Second, questions mount as to whether fossil fuel burning could have a role. We have reviewed existing research literature for Earth system factors that may be both changing through global warming, and additionally are identified as influences on storm features for the UK. As expected, this confirms how complex and inter connected the climate system is. Multiple possible UK rainfall drivers are identified that link to the state of the oceans, the atmosphere and sea-ice extent. Interestingly the recent rapid decrease in Arctic sea-ice that is widely attributed to global warming, for the UK at least is often portrayed as likely to bring more Easterly winds and colder conditions. The previous three winters had these features for some of the time, in marked contrast to winter 2013/14. Although the precise details of linkages between changing large-scale features of the climate system and UK rainfall intensity are still not fully understood, we hope our review article is a complete list of such connections. To apply that frequently used expression, we trust there are no “unknown unknowns” lurking out there we have yet to consider.

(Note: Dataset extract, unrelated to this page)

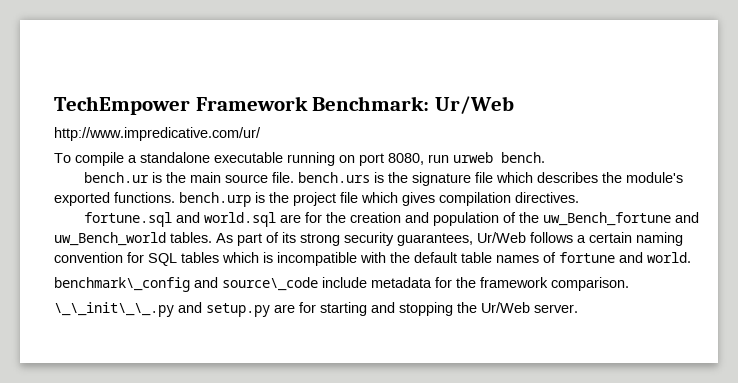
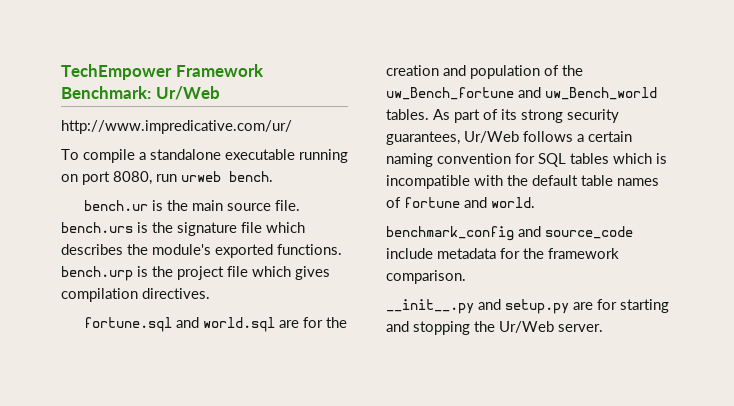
[54,277,318,292] benchmark\_config and source\_code -> [386,226,633,241] benchmark_config and source_code
[54,302,174,317] \_\_init\_\_.py -> [386,299,474,314] __init__.py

Third, we provide some thoughts on how best to proceed. Assuming that we do have a pretty good idea of all drivers expected to affect rainfall, and that require on-going computer modelling, three challenges are noted. These are: (1) the need for continued enhancement of physical process representation via ever better parameterized differential equations of the oceans, atmosphere and ice sheets, (2) increase further the numerical grid resolution of climate models, on which these equations are calculated and (3) undertake significantly higher numbers of simulations, all with slightly different initial conditions, creating a large ensemble of projections. The call for better resolution is because some characteristics of storms occur on fine spatial detail, thus needing small spacings between gridpoints on which calculations are updated. The request for large ensembles is because extremes, by definition, are rare events, and so we need to ensure that all heavy rainfall “return times” are fully sampled. This is both for pre-industrial and for raised levels of atmospheric greenhouse gases.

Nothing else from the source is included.